Ron Stewart, sociology professor at SUNY Buffalo State who does research on black males, applauded the school for hosting a Gentlemen’s Day even if some may consider it an old-fashioned, non-academic affair that belongs under the purview of parents, not schools.

“I don’t have any problem with a school trying to impart to young males, particularly young minority males, how to treat their female counterparts,” he said. “You’ve got to be holistic. As students, they deal with academic and non-academic issues, and sometimes the non-academic issues can trump the academic issues.”

Many parents seem to agree, and some were busy snapping photos Wednesday.

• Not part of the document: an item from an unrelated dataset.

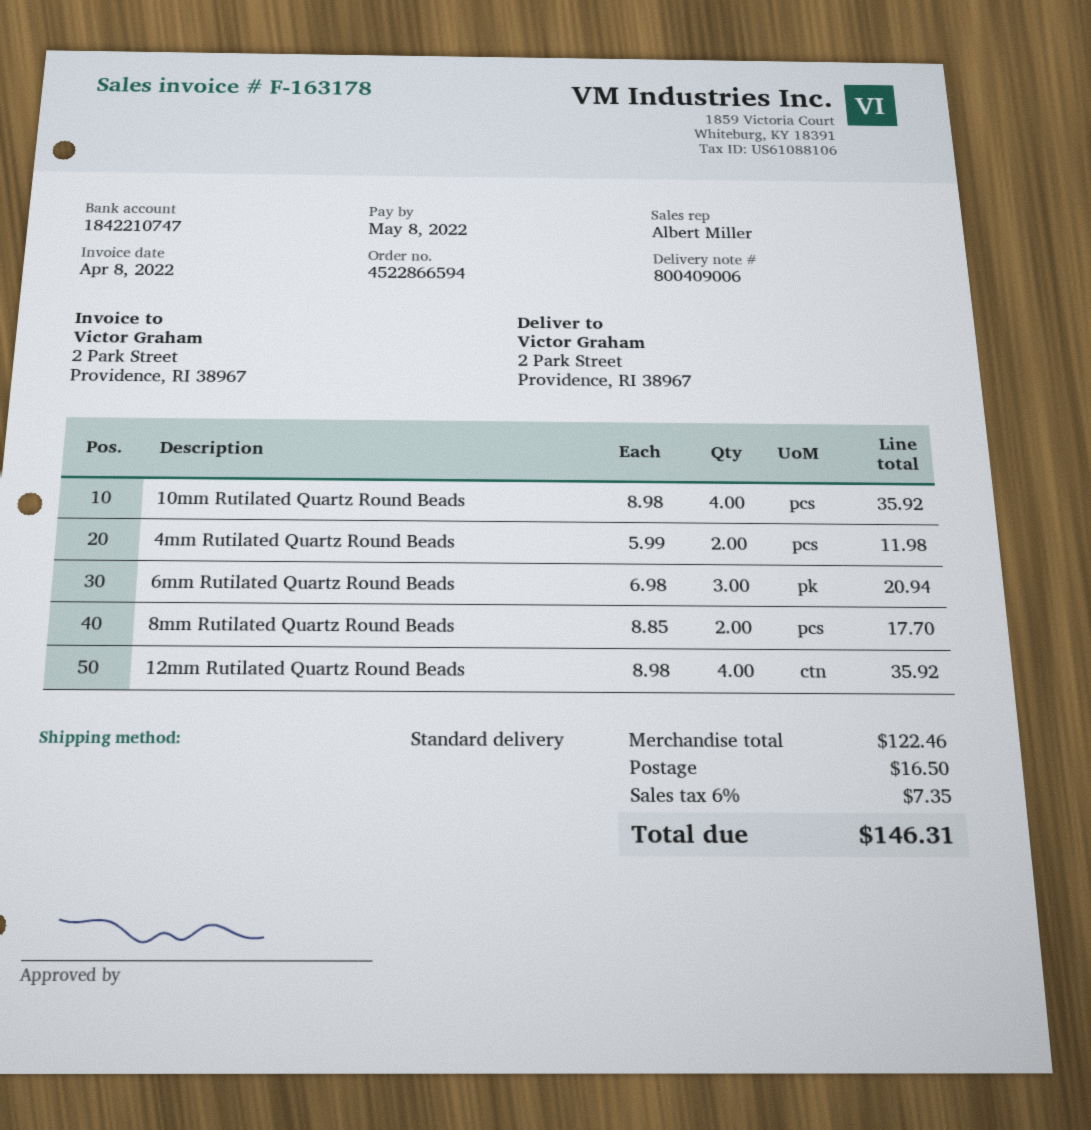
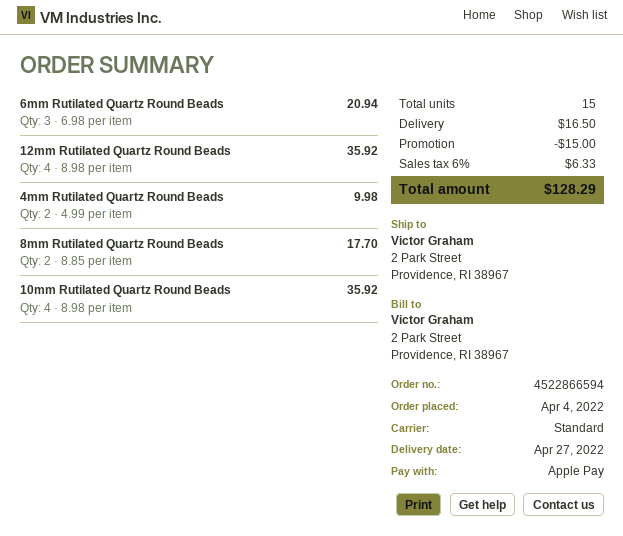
4mm Rutilated Quartz Round Beads: 2 x 5.99 = 11.98 -> 2 x 4.99 = 9.98
discount: none -> 15.00
tax: 6% = 7.35 -> 6% = 6.33
total: 146.31 -> 128.29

Tamaris Taylor, 15, was decked out in an ivory suit. He said his mother had bought him the accompanying white tuxedo shirt and baby-blue bow tie the day before.

“It’s my first time being nice to a girl like this,” he said.

Issues of manners and etiquette may not be addressed in homes where quality time is short for single parents, working moms and underemployed or jobless dads, said Stewart, the sociology professor. Even when there are parents showing positive gender relations, they’re fighting against a negative tide of pop and hip-hop culture that objectifies and sexualizes women.

“You don’t get the types of portrayals and positive images you used to get in terms of television,” Stewart said. “It’s just a lot of trash. The music is just terrible. I have been on some panels and really indicted the music community.”

He and other experts said they hope the one-day event is sustained as part of a consistent message to the youth at Futures Academy. The mentors will continue to work with the boys through high school. Program organizer Coplin said he hopes to expand the mentoring program to more grades and schools.

“We need to start changing the culture,” he said.